L'incontro tipico del quartiere è più lungo che nella zona degli uffici. Si chiede tempo per conversare, per bere qualcosa prima, per non guardare l'orologio. Questo fa sì che l'esperienza di rapporto intimo, quella che di solito si annuncia come GFE, abbia parecchio spazio tra ciò che offrono le ragazze del quartiere, insieme ai massaggi e alla compagnia per un'uscita tranquilla.
Sull'arrivo, la regola è non farsi notare. Vieni a piedi se sei vicino, oppure lascia l'auto a un isolato di distanza e fai l'ultimo tratto camminando; entrare dritto, senza giri preliminari intorno all'isolato, attira molta meno attenzione che esitare davanti alla porta. Chiedi sempre un riferimento visivo, perché le case del quartiere si somigliano tra loro.

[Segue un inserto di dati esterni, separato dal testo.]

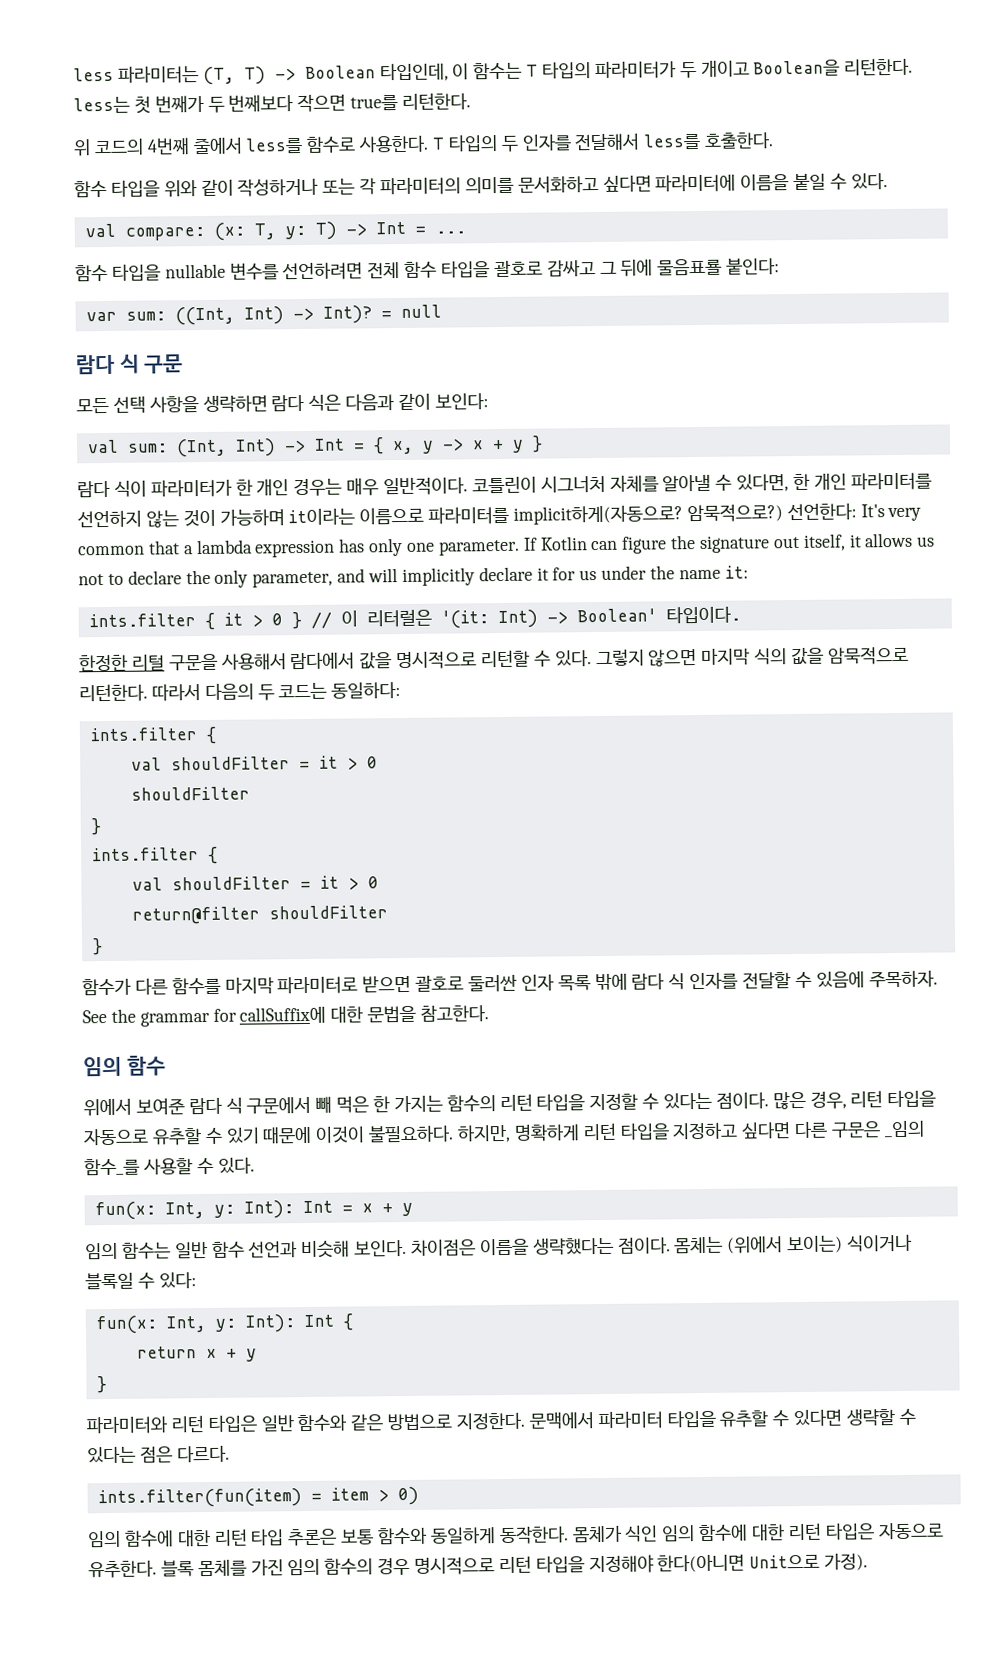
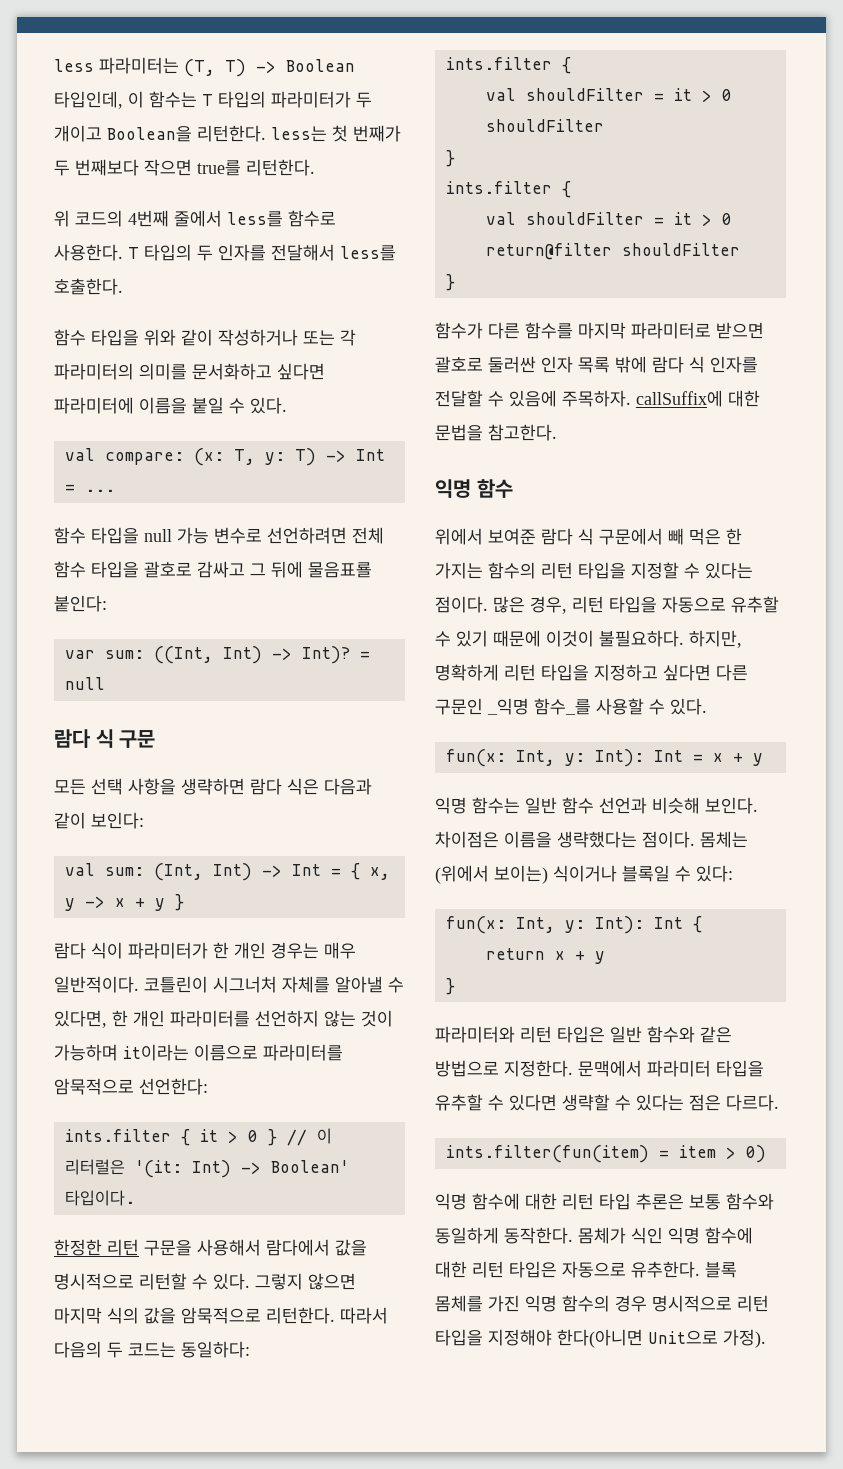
- 함수 타입을 nullable 변수를 선언하려면 전체 함수 타입을 괄호로 감싸고 그 뒤에 물음표룔 붙인다:
+ 함수 타입을 null 가능 변수로 선언하려면 전체 함수 타입을 괄호로 감싸고 그 뒤에 물음표룔 붙인다:
- 코틀린이 시그너처 자체를 알아낼 수 있다면, 한 개인 파라미터를 선언하지 않는 것이 가능하며 it이라는 이름으로 파라미터를 implicit하게(자동으로? 암묵적으로?) 선언한다: It's very common that a lambda expression has only one parameter. If Kotlin can figure the signature out itself, it allows us not to declare the only parameter, and will implicitly declare it for us under the name it:
+ 코틀린이 시그너처 자체를 알아낼 수 있다면, 한 개인 파라미터를 선언하지 않는 것이 가능하며 it이라는 이름으로 파라미터를 암묵적으로 선언한다:
- 한정한 리털 구문을 사용해서 람다에서 값을 명시적으로 리턴할 수 있다.
+ 한정한 리턴 구문을 사용해서 람다에서 값을 명시적으로 리턴할 수 있다.
- 함수가 다른 함수를 마지막 파라미터로 받으면 괄호로 둘러싼 인자 목록 밖에 람다 식 인자를 전달할 수 있음에 주목하자. See the grammar for callSuffix에 대한 문법을 참고한다.
+ 함수가 다른 함수를 마지막 파라미터로 받으면 괄호로 둘러싼 인자 목록 밖에 람다 식 인자를 전달할 수 있음에 주목하자. callSuffix에 대한 문법을 참고한다.
- 임의 함수
+ 익명 함수
- 하지만, 명확하게 리턴 타입을 지정하고 싶다면 다른 구문은 _임의 함수_를 사용할 수 있다.
+ 하지만, 명확하게 리턴 타입을 지정하고 싶다면 다른 구문인 _익명 함수_를 사용할 수 있다.
- 임의 함수는 일반 함수 선언과 비슷해 보인다.
+ 익명 함수는 일반 함수 선언과 비슷해 보인다.
- 임의 함수에 대한 리턴 타입 추론은 보통 함수와 동일하게 동작한다.
+ 익명 함수에 대한 리턴 타입 추론은 보통 함수와 동일하게 동작한다.
- 몸체가 식인 임의 함수에 대한 리턴 타입은 자동으로 유추한다.
+ 몸체가 식인 익명 함수에 대한 리턴 타입은 자동으로 유추한다.
- 블록 몸체를 가진 임의 함수의 경우 명시적으로 리턴 타입을 지정해야 한다(아니면 Unit으로 가정).
+ 블록 몸체를 가진 익명 함수의 경우 명시적으로 리턴 타입을 지정해야 한다(아니면 Unit으로 가정).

Una volta dentro, quello che si è concordato per messaggio è ciò che vale. Nessuno rinegozia le condizioni sul momento, e proporlo è il modo più rapido perché l'appuntamento finisca lì. Essendo un quartiere piccolo, chi riceve bene ha di solito clienti che tornano, e quel legame si costruisce mantenendo ciò che hai detto che avresti mantenuto.